§ **Problem details**
Among the entries that follow, locate the line with "2001-05-10: 2 -> none" and the line with "2017-07-18: none -> 20". Output those lines and all lines in between, exactly, minus the pictures.

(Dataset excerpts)
★ ★ ★ ★

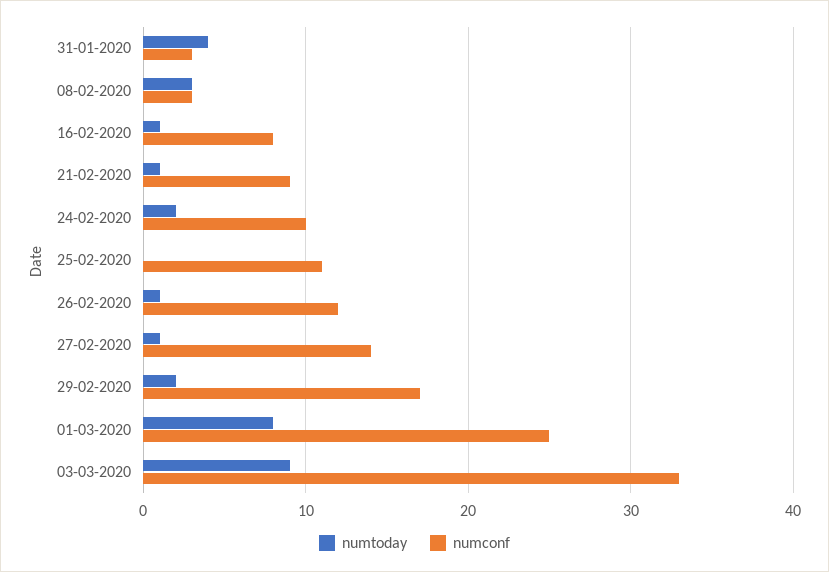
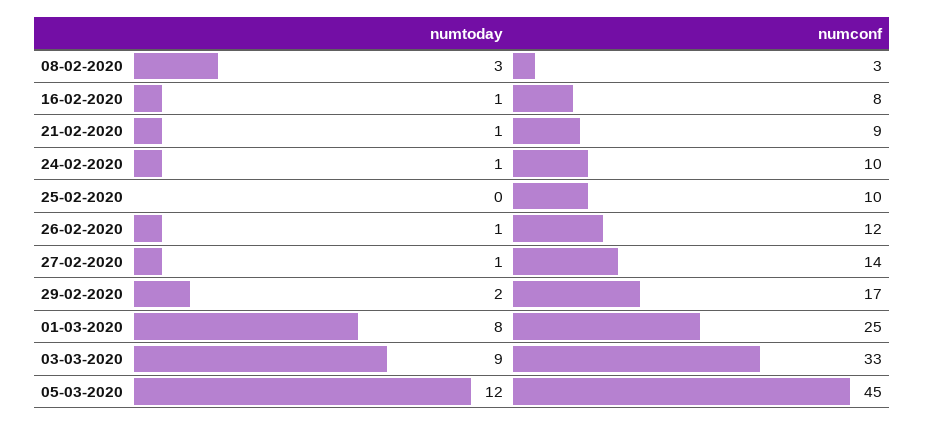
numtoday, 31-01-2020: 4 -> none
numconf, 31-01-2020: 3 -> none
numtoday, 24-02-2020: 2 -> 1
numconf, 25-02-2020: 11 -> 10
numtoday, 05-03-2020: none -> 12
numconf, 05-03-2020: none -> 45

★ ★ ★ ★

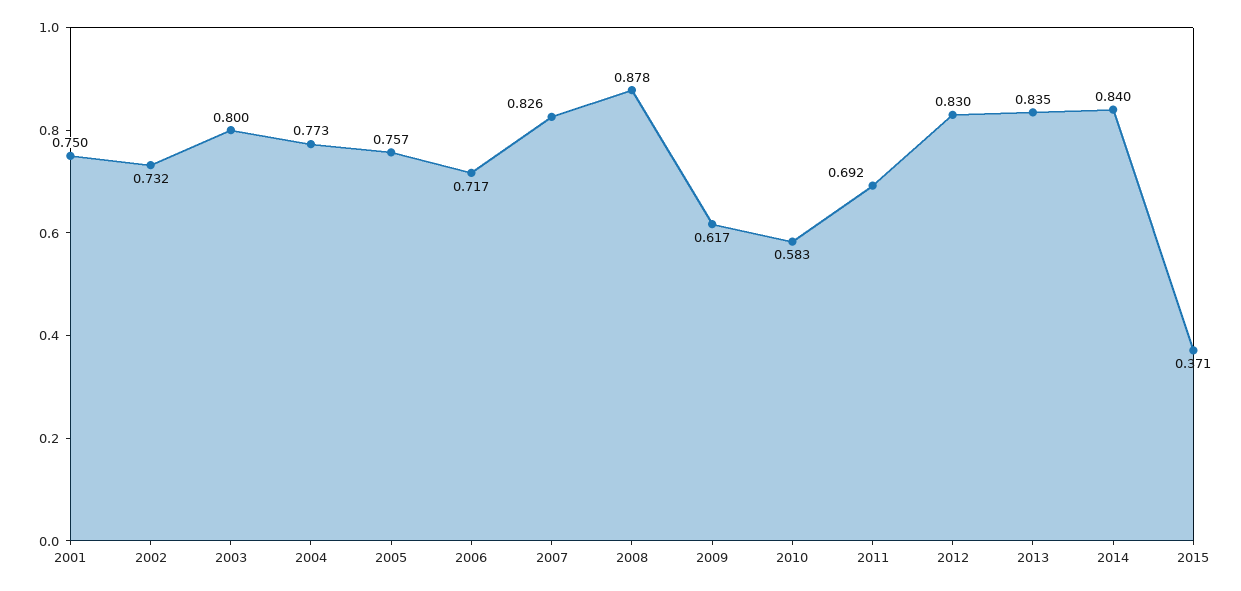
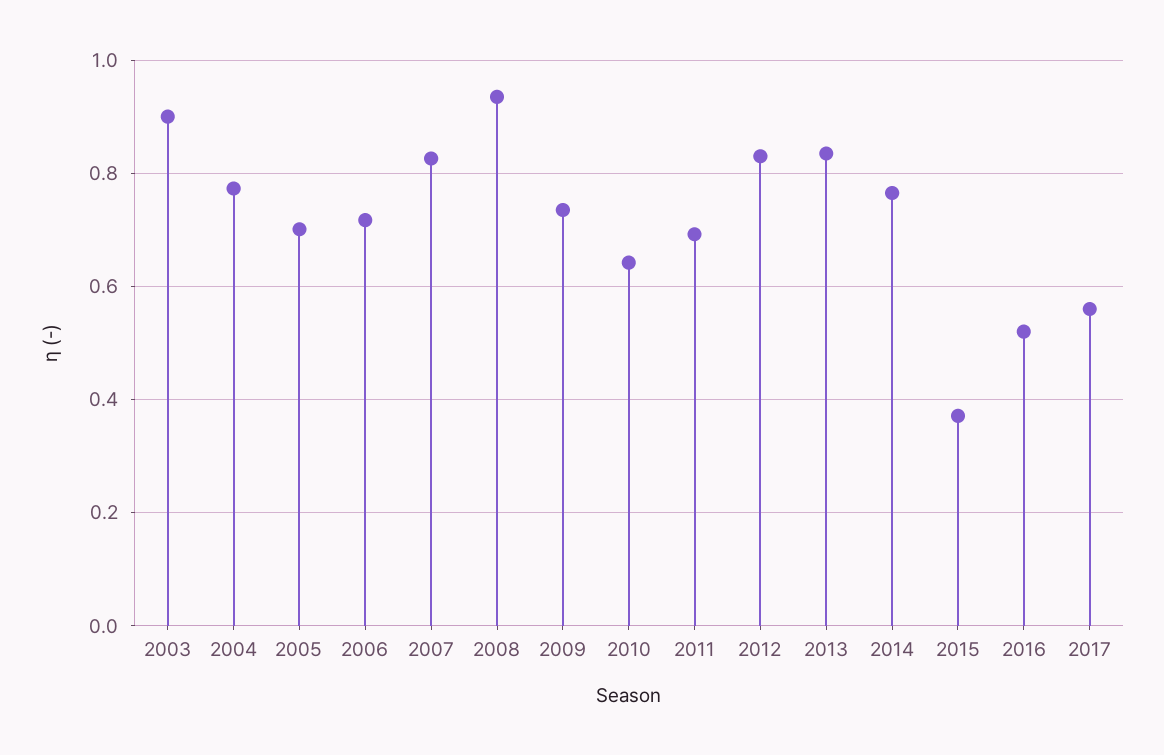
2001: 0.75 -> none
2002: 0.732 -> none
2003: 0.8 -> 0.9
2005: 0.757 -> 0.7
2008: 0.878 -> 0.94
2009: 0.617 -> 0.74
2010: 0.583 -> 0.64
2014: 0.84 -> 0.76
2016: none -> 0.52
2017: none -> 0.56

★ ★ ★ ★

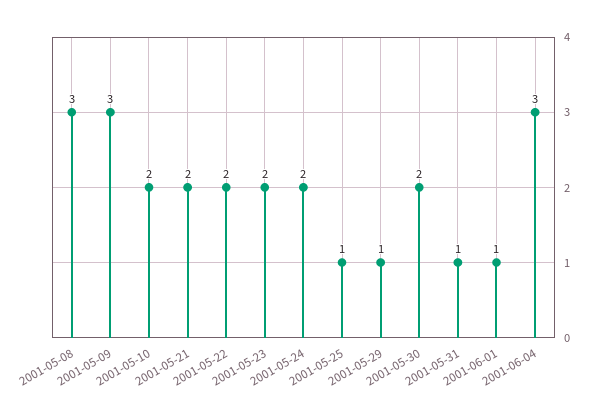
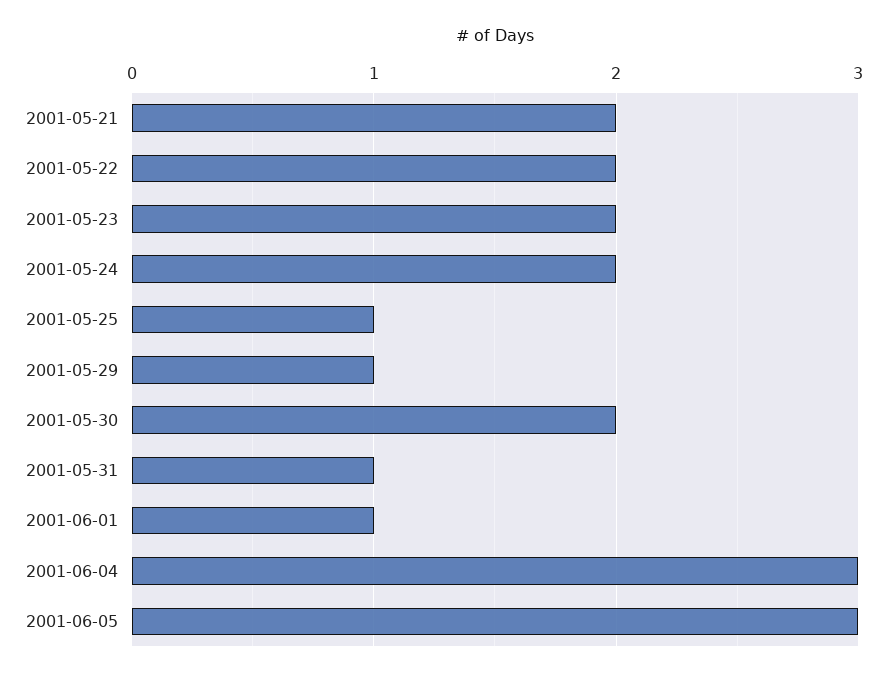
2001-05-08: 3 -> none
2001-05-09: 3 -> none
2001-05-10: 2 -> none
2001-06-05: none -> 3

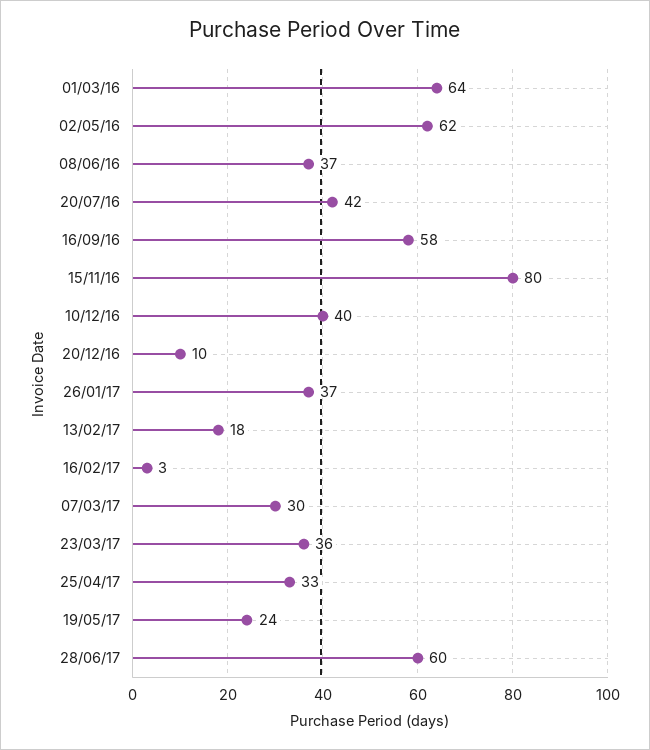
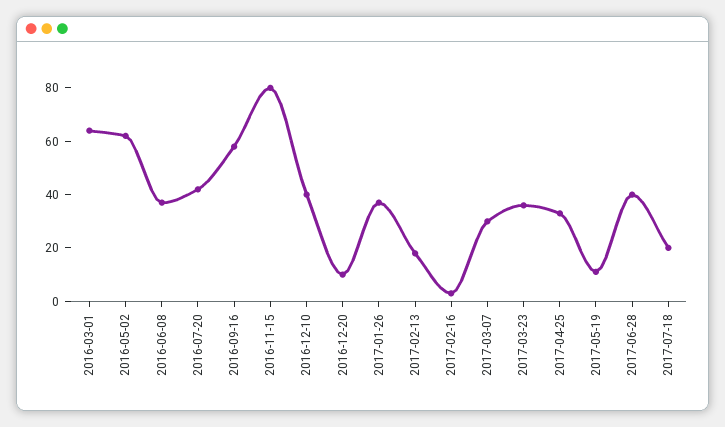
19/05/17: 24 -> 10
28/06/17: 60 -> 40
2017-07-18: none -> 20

★ ★ ★ ★

§ **Result**
2001-05-10: 2 -> none
2001-06-05: none -> 3

19/05/17: 24 -> 10
28/06/17: 60 -> 40
2017-07-18: none -> 20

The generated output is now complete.